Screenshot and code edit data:

=== Section Start ===

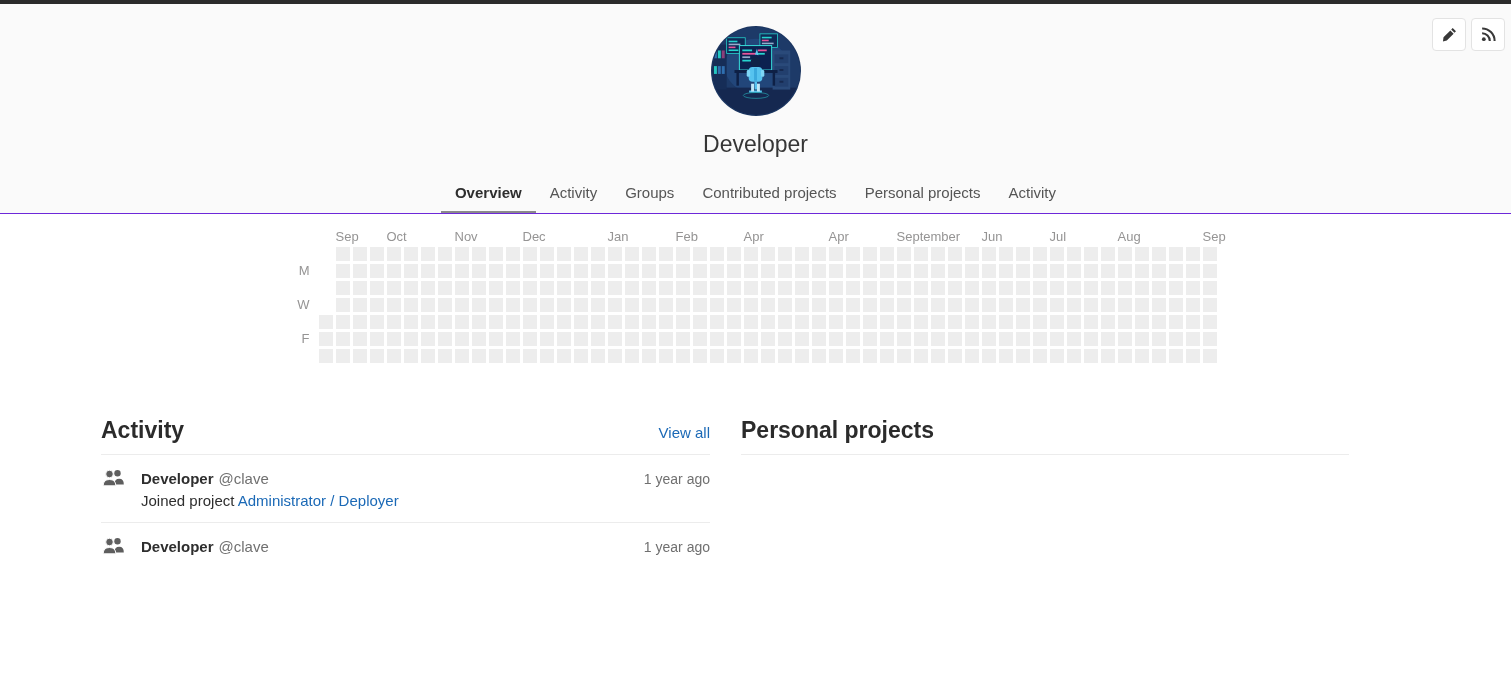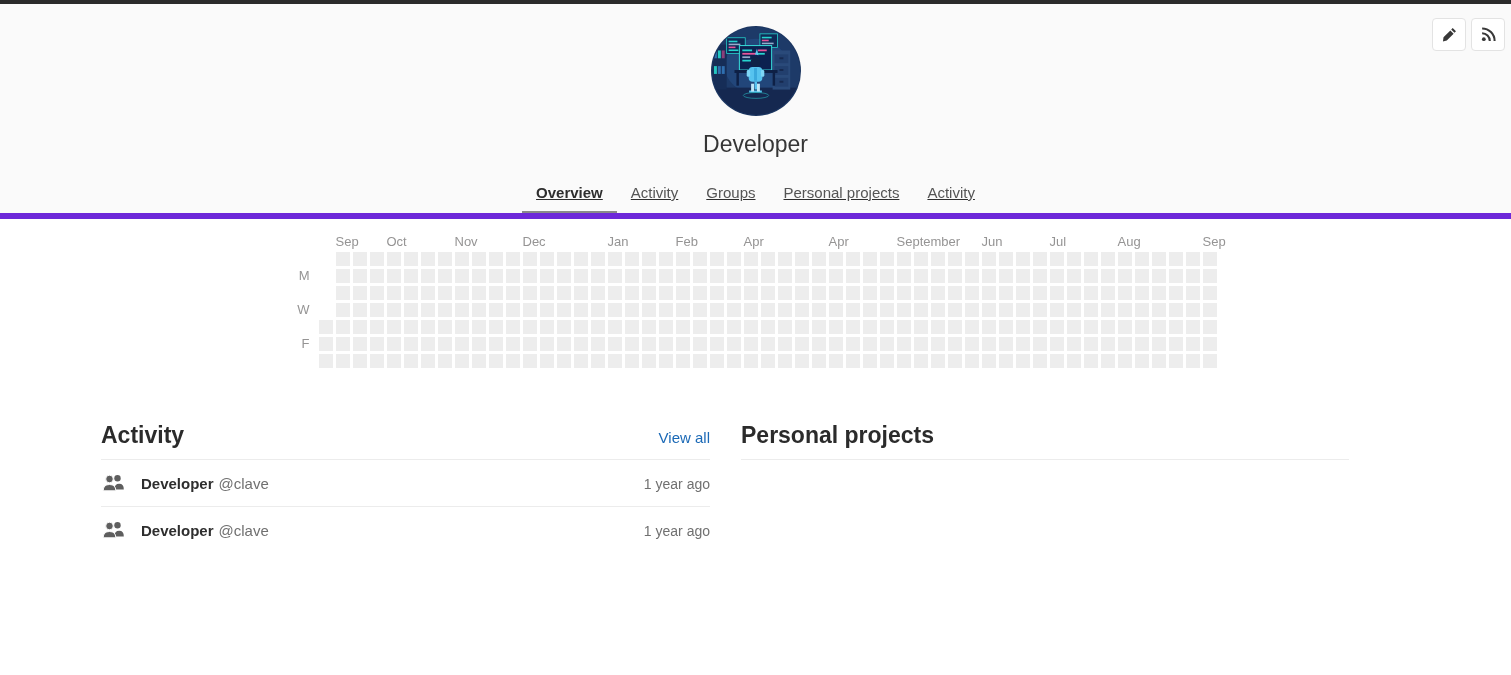--- a/index.html
+++ b/index.html
@@ -29,7 +29,7 @@
   .member-info .dot { margin: 0 9px; color: #6b6b6b; }
 
   
-  .tabs { display: flex; justify-content: center; margin-top: 17px; border-bottom: 6px solid #6d28d9; text-decoration: underline; }
+  .tabs { display: flex; justify-content: center; margin-top: 17px; border-bottom: 1px solid #6d28d9; }
   .tab {
     padding: 0 14px; height: 38px; line-height: 36px; font-size: 15px; color: #555;
     cursor: pointer; border-bottom: 2px solid transparent;

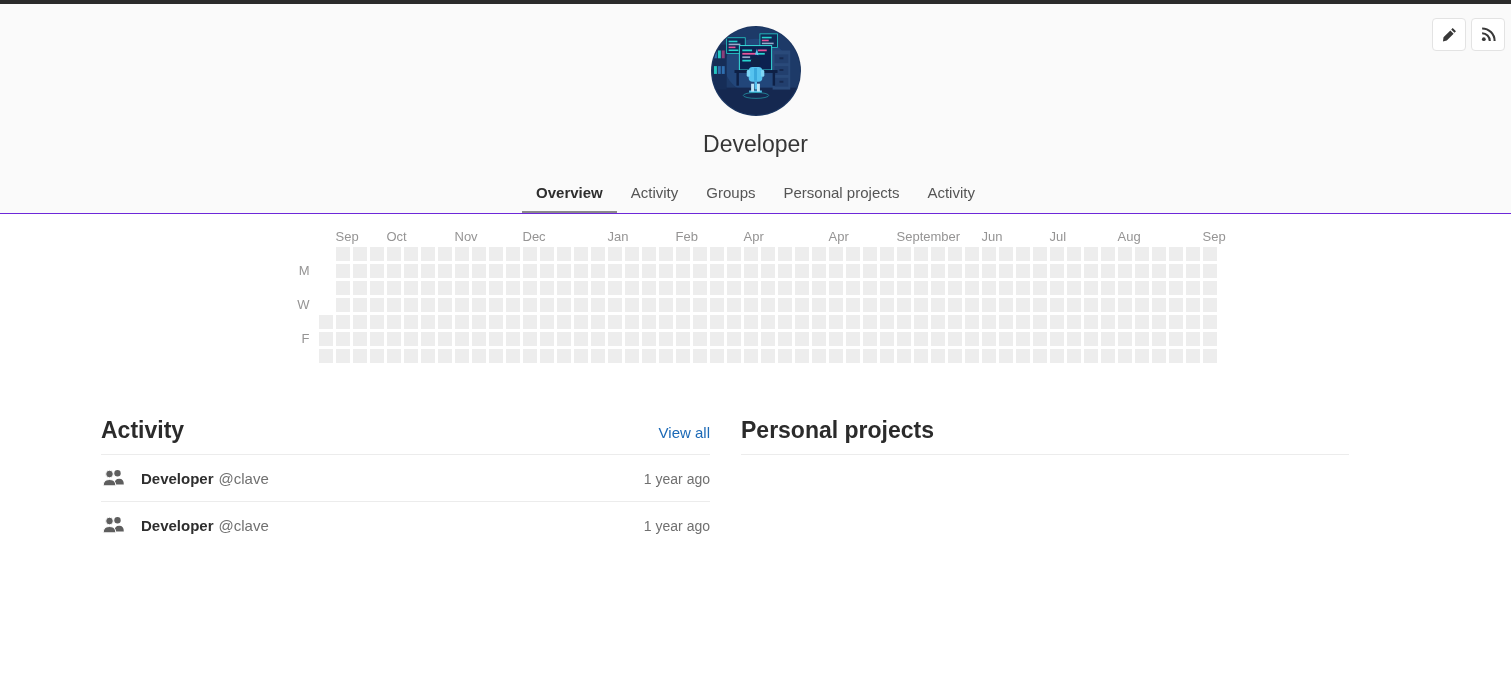--- a/index.html
+++ b/index.html
@@ -172,6 +172,7 @@
       <div class="tab active">Overview</div>
       <div class="tab">Activity</div>
       <div class="tab">Groups</div>
+      <div class="tab">Contributed projects</div>
       <div class="tab">Personal projects</div>
       <div class="tab">Activity</div>
     </nav>

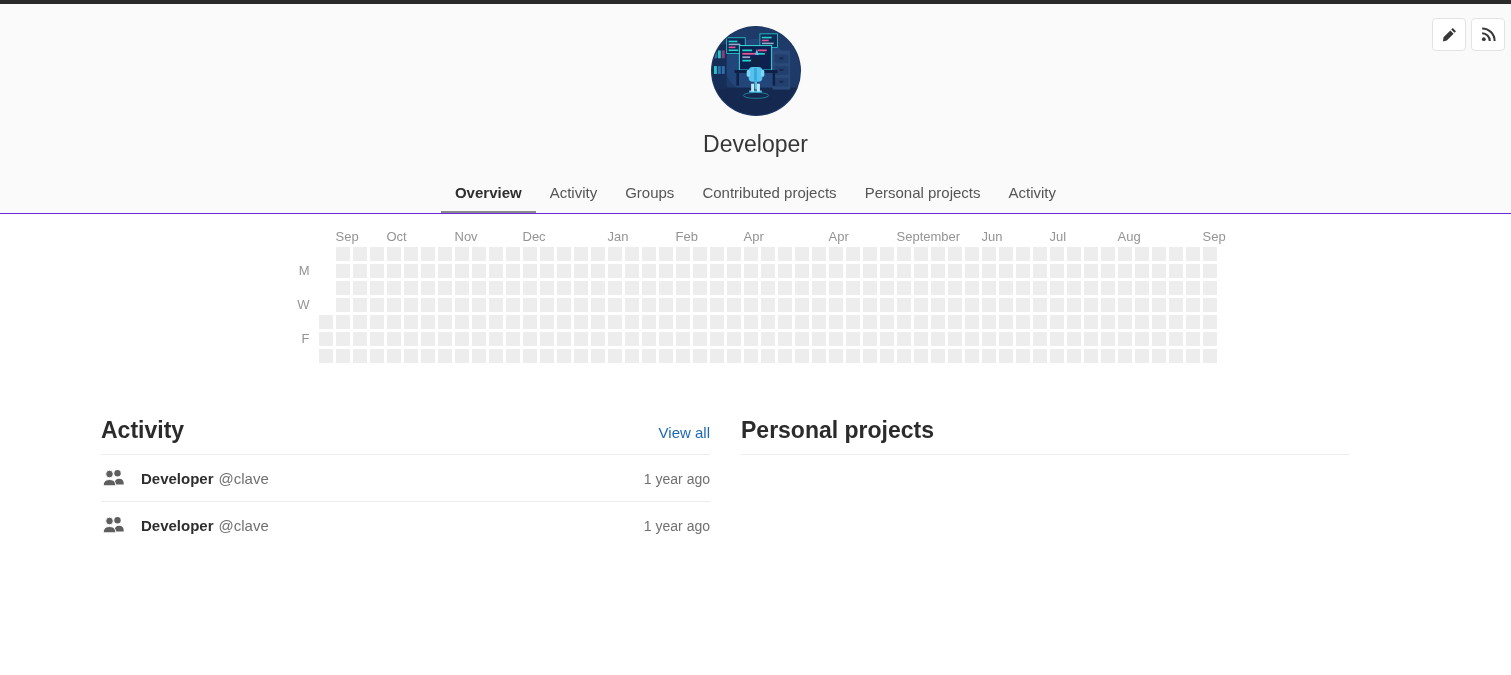--- a/index.html
+++ b/index.html
@@ -705,6 +705,7 @@
             <span class="item-username">@clave</span>
             <span class="item-time">1 year ago</span>
           </div>
+          <div class="item-row2"><span>Joined project</span> <a class="link">Administrator / Deployer</a></div>
         </div>
         <div class="activity-item">
           <div class="item-row1">

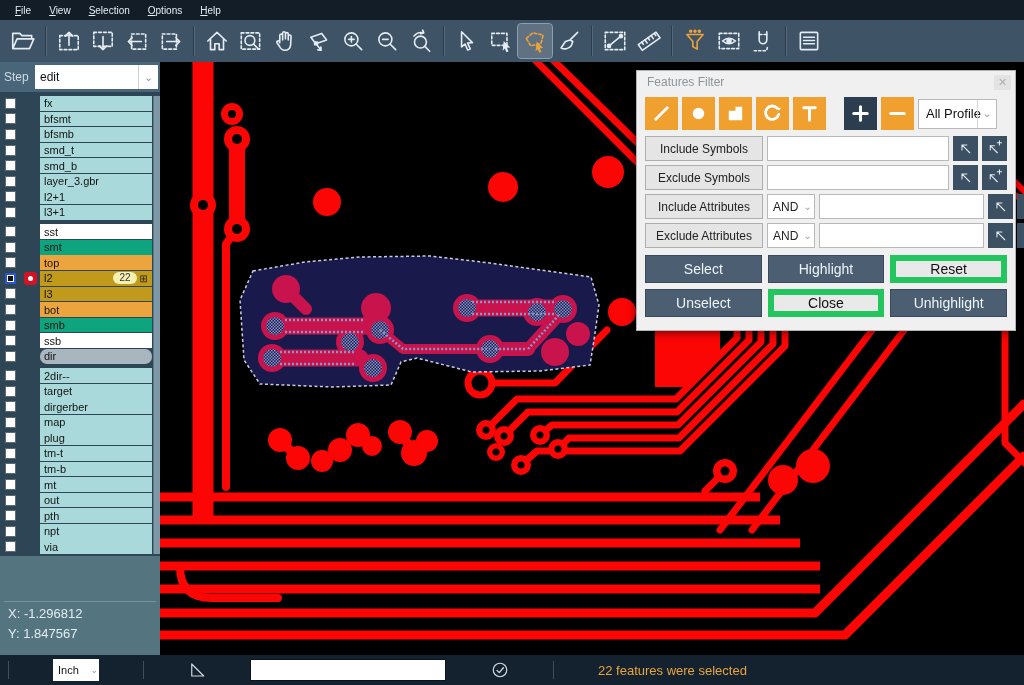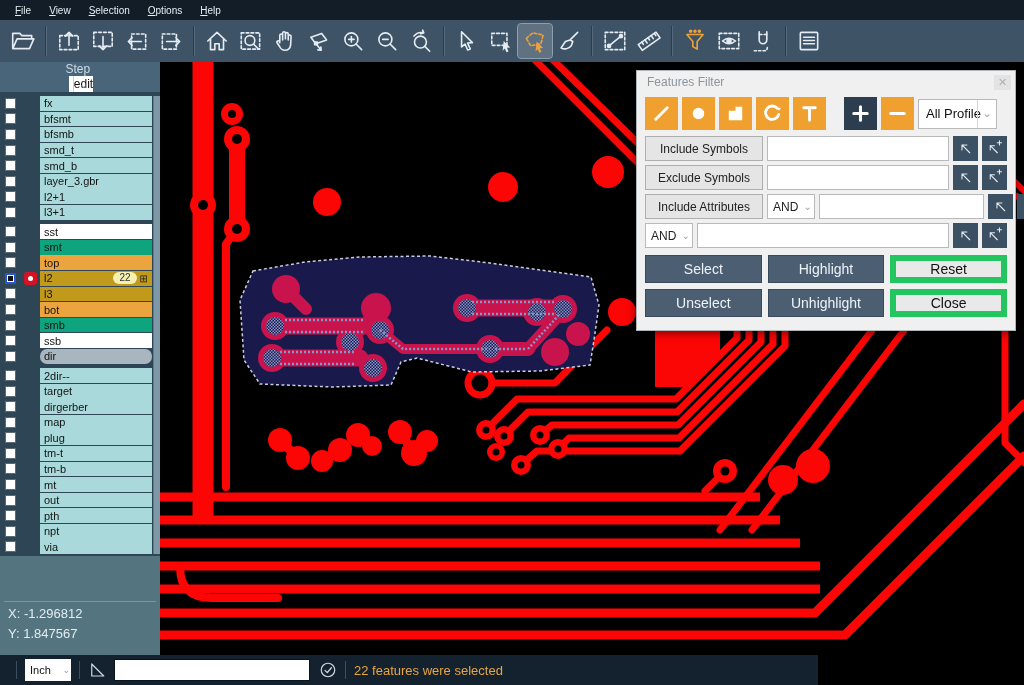--- a/index.html
+++ b/index.html
@@ -23,7 +23,7 @@
   
   #sidebar { position:absolute; left:0; top:62px; width:160px; height:593px; background:#54747f; }
   #listwrap { position:absolute; left:0; top:0; width:160px; height:494px; background:#2e4556; }
-  #steprow { height:30px; background:#49657a; display:flex; align-items:center; padding:0 2px 0 4px;flex-direction:column; }
+  #steprow { height:30px; background:#49657a; display:flex; align-items:center; padding:0 2px 0 4px; }
   #steplabel { color:#cfdbe4; font-size:12px; width:31px; flex:none; }
   #stepselect { flex:1; height:24px; background:#fff; position:relative; display:flex; align-items:center; padding-left:5px; font-size:12px; color:#111; }
   #stepselect .chev { position:absolute; right:0; top:0; width:20px; height:100%; border-left:1px solid #cfcfcf; display:flex; align-items:center; justify-content:center; color:#8a9aa5; font-size:11px; }

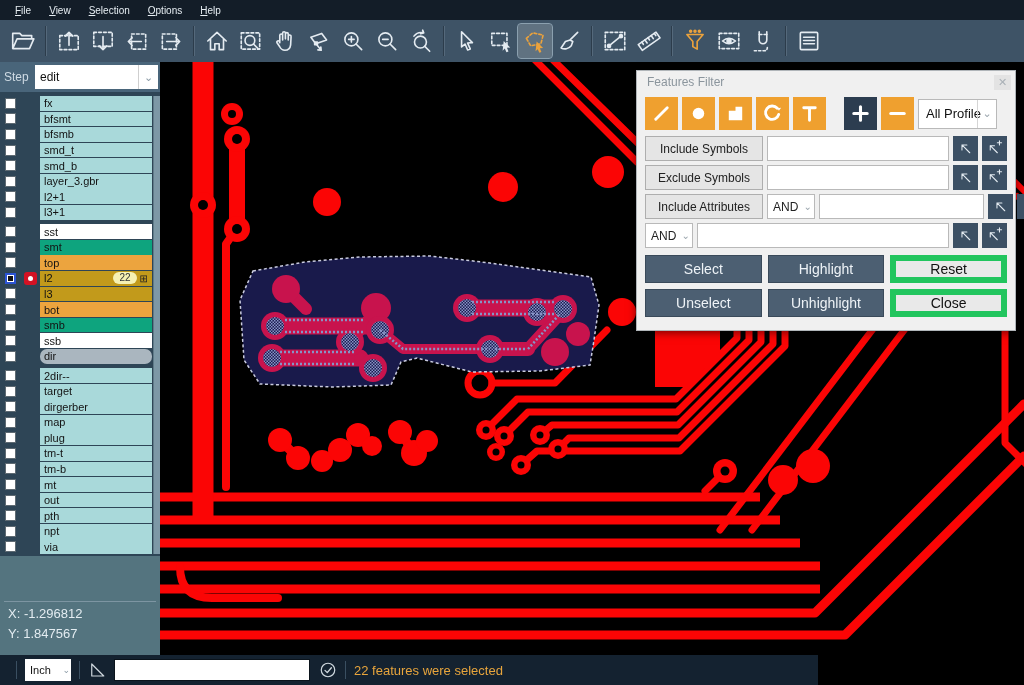--- a/index.html
+++ b/index.html
@@ -788,6 +788,7 @@
         </div>
     </div>
     <div class="drow">
+      <div class="dlabel">Exclude Attributes</div>
       <div class="dand">
           <span>AND</span>
           <span class="chev">⌄</span>

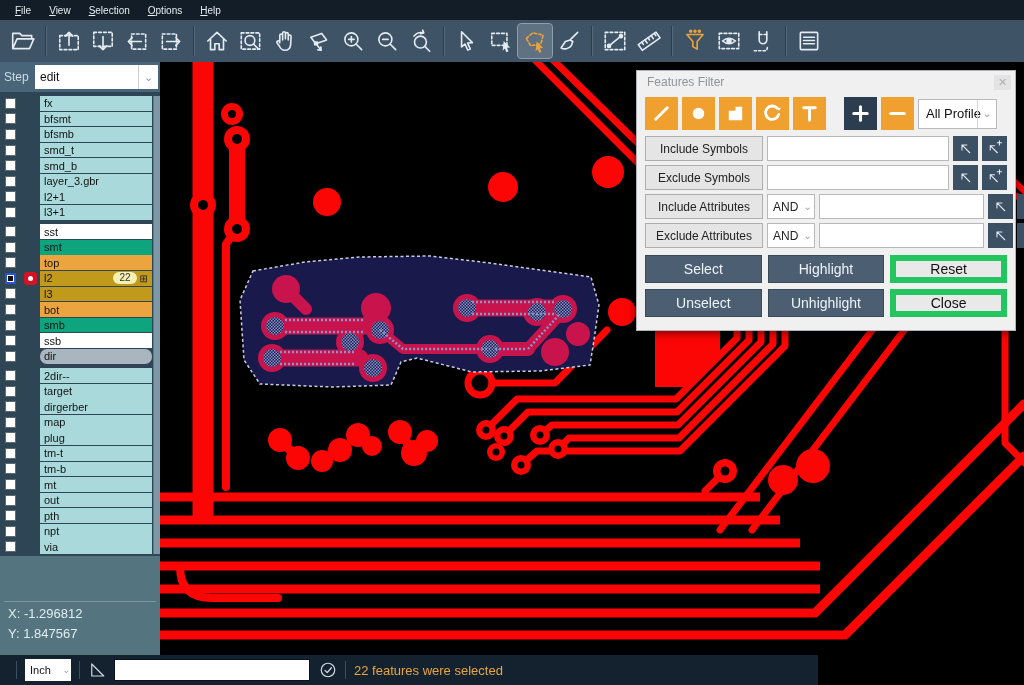--- a/index.html
+++ b/index.html
@@ -811,8 +811,8 @@
       <div class="act">Highlight</div>
       <div class="act light">Reset</div>
       <div class="act">Unselect</div>
+      <div class="act light">Close</div>
       <div class="act">Unhighlight</div>
-      <div class="act light">Close</div>
     </div>
   </div>
 

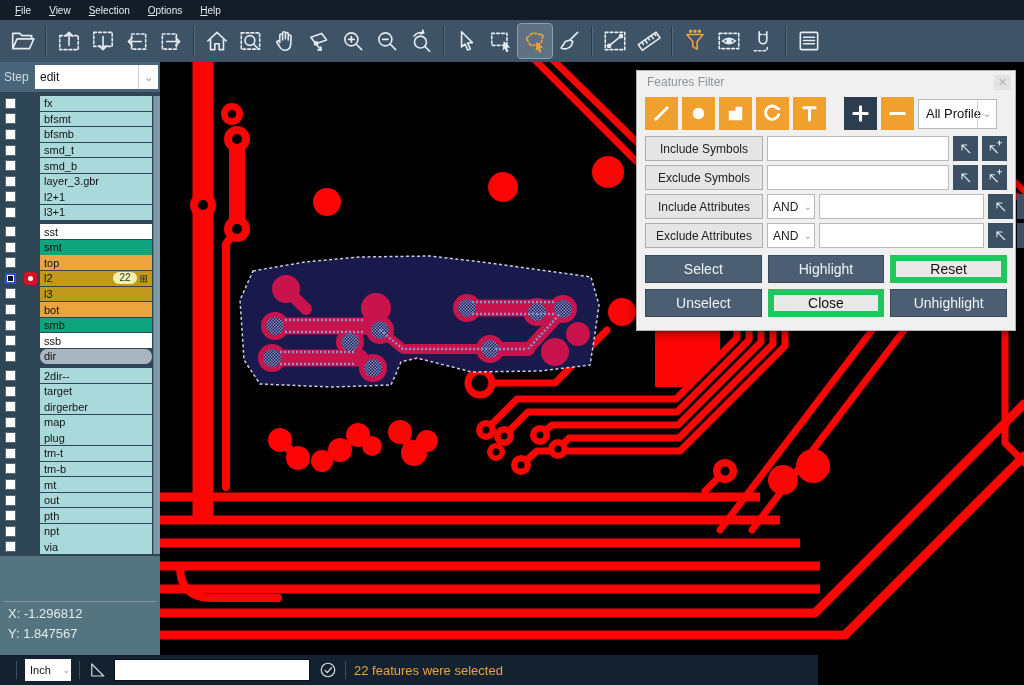--- a/index.html
+++ b/index.html
@@ -75,7 +75,7 @@
   .act.light { background:#e9e9e9; border:6px solid #22c55e; color:#111; }
 
   
-  #statusbar { position:absolute; left:0; top:655px; width:818px; height:30px; background:#142230; display:flex; align-items:center; padding-left:8px; }
+  #statusbar { position:absolute; left:0; top:655px; width:1024px; height:30px; background:#142230; display:flex; align-items:center; padding-left:0;gap:36px; }
   .s-sep { width:1px; height:18px; background:#3a4f61; margin:0 8px; }
   #inchsel { width:46px; height:22px; background:#fff; position:relative; display:flex; align-items:center; padding-left:5px; font-size:11px; color:#111; }
   #inchsel .chev { position:absolute; right:1px; color:#8a9aa5; font-size:9px; }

=== Section End ===

**Problem to work on**
Repeat the records above exactly, from the first line through the line containing "position:absolute; left:0; top:0;", and leave out the pictures.

**Task answer**
--- a/index.html
+++ b/index.html
@@ -29,7 +29,7 @@
   .member-info .dot { margin: 0 9px; color: #6b6b6b; }
 
   
-  .tabs { display: flex; justify-content: center; margin-top: 17px; border-bottom: 6px solid #6d28d9; text-decoration: underline; }
+  .tabs { display: flex; justify-content: center; margin-top: 17px; border-bottom: 1px solid #6d28d9; }
   .tab {
     padding: 0 14px; height: 38px; line-height: 36px; font-size: 15px; color: #555;
     cursor: pointer; border-bottom: 2px solid transparent;

--- a/index.html
+++ b/index.html
@@ -172,6 +172,7 @@
       <div class="tab active">Overview</div>
       <div class="tab">Activity</div>
       <div class="tab">Groups</div>
+      <div class="tab">Contributed projects</div>
       <div class="tab">Personal projects</div>
       <div class="tab">Activity</div>
     </nav>

--- a/index.html
+++ b/index.html
@@ -705,6 +705,7 @@
             <span class="item-username">@clave</span>
             <span class="item-time">1 year ago</span>
           </div>
+          <div class="item-row2"><span>Joined project</span> <a class="link">Administrator / Deployer</a></div>
         </div>
         <div class="activity-item">
           <div class="item-row1">

--- a/index.html
+++ b/index.html
@@ -23,7 +23,7 @@
   
   #sidebar { position:absolute; left:0; top:62px; width:160px; height:593px; background:#54747f; }
   #listwrap { position:absolute; left:0; top:0; width:160px; height:494px; background:#2e4556; }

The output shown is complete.